| TASK ITEM |
Your answer must consist of exactly the lines below, starting with the line with "display:block; width:53px; text-align:right;" and going on through the line with "cursor:pointer; font-family:Liberation Serif, serif;", and nothing else.

| RECORDS SUPPLIED |

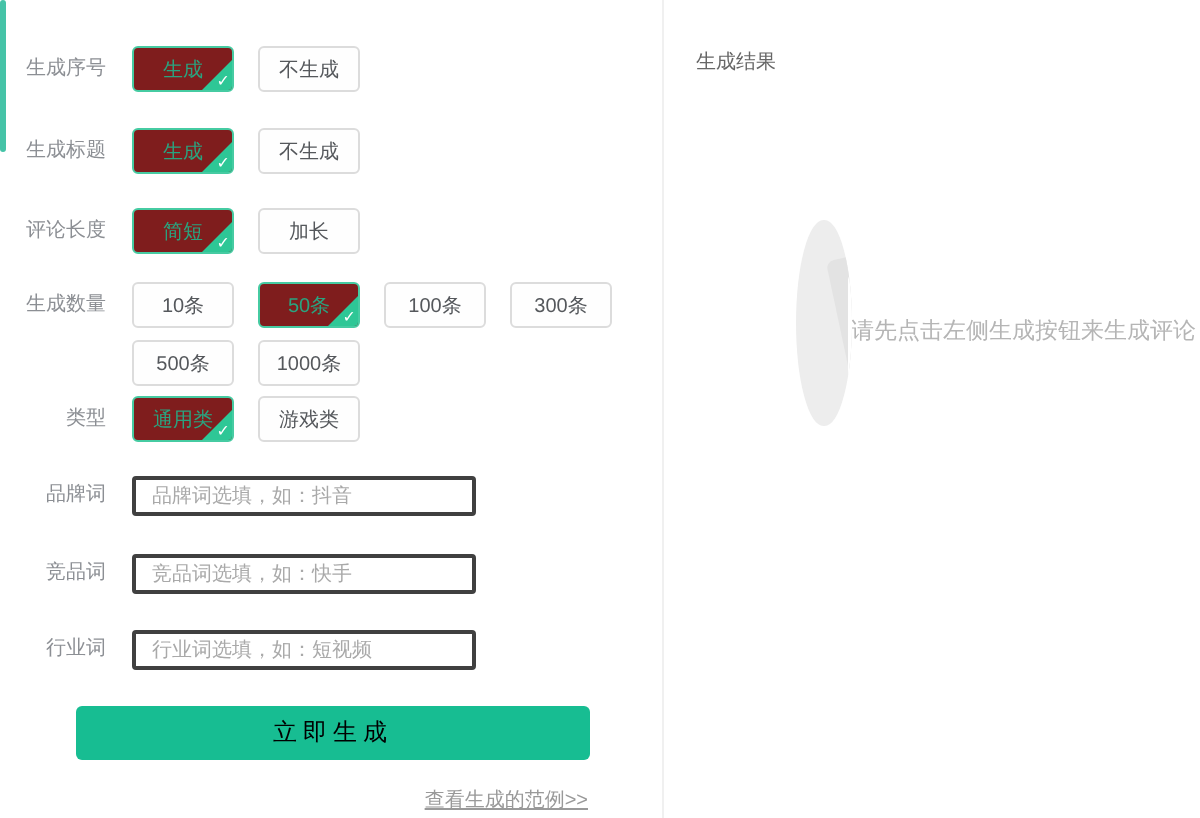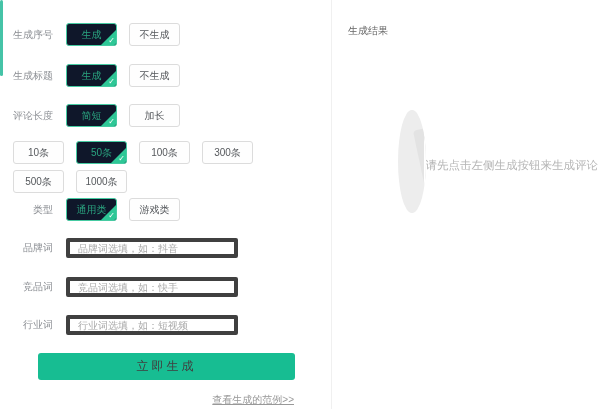--- a/index.html
+++ b/index.html
@@ -13,35 +13,35 @@
 
   .row { position:absolute; left:0; display:flex; align-items:flex-start; }
   .lbl { display:block; width:53px; text-align:right; font-size:10px; color:#8c8f94; line-height:23px; flex:0 0 53px; }
   .opts { display:flex; flex-wrap:wrap; margin-left:13px; row-gap:6px; }
   .opts.wrap4 { width:252px; }
 
   .chip { position:relative; width:51px; height:23px; margin-right:12px; background:#fefefe;
           border:1px solid #dcdcdc; border-radius:3px; font-size:10px; color:#55585c;
           display:flex; align-items:center; justify-content:center; cursor:pointer;
           overflow:hidden; font-family:inherit; }
-  .chip.selected { background:#0f172a; border-color:#46cba2; color:#2aa37f; }
+  .chip.selected { background:#7f1d1d; border-color:#46cba2; color:#2aa37f; }
   .chip .corner { display:none; }
   .chip.selected .corner { display:block; position:absolute; right:0; bottom:0; width:15px; height:15px; }
   .chip.selected .tri { position:absolute; right:0; bottom:0; width:0; height:0;
           border-bottom:15px solid #2ec796; border-left:15px solid transparent; }
   .chip.selected .tick { position:absolute; right:1px; bottom:-1px; color:#fff; font-size:8px; line-height:10px; }
 
   .inp-row { position:absolute; left:0; display:flex; align-items:center; }
   .inp-row .lbl { line-height:20px; }
-  .txt-input { margin-left:13px; width:172px; height:20px; border:4px solid #404040; border-radius:2px;
+  .txt-input { margin-left:13px; width:172px; height:20px; border:2px solid #404040; border-radius:2px;
           font-size:10px; color:#555; padding:0 8px; outline:none; font-family:inherit; background:#fff; }
   .txt-input::placeholder { color:#a9a9a9; }
 
   .gen-btn { position:absolute; left:38px; top:353px; width:257px; height:27px; background:#17bd92;
-          color:#404040; border:none; border-radius:3px; font-size:12px; letter-spacing:3px;
+          color:#000000; border:none; border-radius:3px; font-size:12px; letter-spacing:3px;
           cursor:pointer; font-family:Liberation Serif, serif; }
   .example-link { position:absolute; top:393px; left:4px; width:290px; text-align:right;
           font-size:10px; color:#999; text-decoration:underline; cursor:pointer; }
 
   
   .right-panel { position:absolute; left:331px; top:0; width:269px; height:409px; border-left:1px solid #f0f0f0; background:#fff; }
   .result-title { position:absolute; left:16px; top:24px; font-size:10px; color:#666; }
   .empty-state { position:absolute; left:66px; top:110px; width:200px; display:flex; flex-direction:row; align-items:center; }
   .empty-circle { position:relative; width:103px; height:103px; border-radius:50%; background:#ededed; overflow:hidden; }
   .back-sheet { position:absolute; left:22px; top:14px; width:58px; height:74px; background:#e3e3e3; border-radius:4px; transform:rotate(-12deg); }
@@ -107,20 +107,21 @@
               <span class="tick">✓</span>
             </span>
         </button>
         <button class="chip">
           <span>加长</span>
         </button>
       </div>
     </div>
 
     <div class="row" style="top:141px">
+      <span class="lbl">生成数量</span>
       <div class="opts wrap4">
         <button class="chip">
           <span>10条</span>
         </button>
         <button class="chip selected">
           <span>50条</span>
           <span class="corner">
               <i class="tri"></i>
               <span class="tick">✓</span>
             </span>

| RESULT OF THIS EXERCISE |
   .lbl { display:block; width:53px; text-align:right; font-size:10px; color:#8c8f94; line-height:23px; flex:0 0 53px; }
   .opts { display:flex; flex-wrap:wrap; margin-left:13px; row-gap:6px; }
   .opts.wrap4 { width:252px; }
 
   .chip { position:relative; width:51px; height:23px; margin-right:12px; background:#fefefe;
           border:1px solid #dcdcdc; border-radius:3px; font-size:10px; color:#55585c;
           display:flex; align-items:center; justify-content:center; cursor:pointer;
           overflow:hidden; font-family:inherit; }
-  .chip.selected { background:#0f172a; border-color:#46cba2; color:#2aa37f; }
+  .chip.selected { background:#7f1d1d; border-color:#46cba2; color:#2aa37f; }
   .chip .corner { display:none; }
   .chip.selected .corner { display:block; position:absolute; right:0; bottom:0; width:15px; height:15px; }
   .chip.selected .tri { position:absolute; right:0; bottom:0; width:0; height:0;
           border-bottom:15px solid #2ec796; border-left:15px solid transparent; }
   .chip.selected .tick { position:absolute; right:1px; bottom:-1px; color:#fff; font-size:8px; line-height:10px; }
 
   .inp-row { position:absolute; left:0; display:flex; align-items:center; }
   .inp-row .lbl { line-height:20px; }
-  .txt-input { margin-left:13px; width:172px; height:20px; border:4px solid #404040; border-radius:2px;
+  .txt-input { margin-left:13px; width:172px; height:20px; border:2px solid #404040; border-radius:2px;
           font-size:10px; color:#555; padding:0 8px; outline:none; font-family:inherit; background:#fff; }
   .txt-input::placeholder { color:#a9a9a9; }
 
   .gen-btn { position:absolute; left:38px; top:353px; width:257px; height:27px; background:#17bd92;
-          color:#404040; border:none; border-radius:3px; font-size:12px; letter-spacing:3px;
+          color:#000000; border:none; border-radius:3px; font-size:12px; letter-spacing:3px;
           cursor:pointer; font-family:Liberation Serif, serif; }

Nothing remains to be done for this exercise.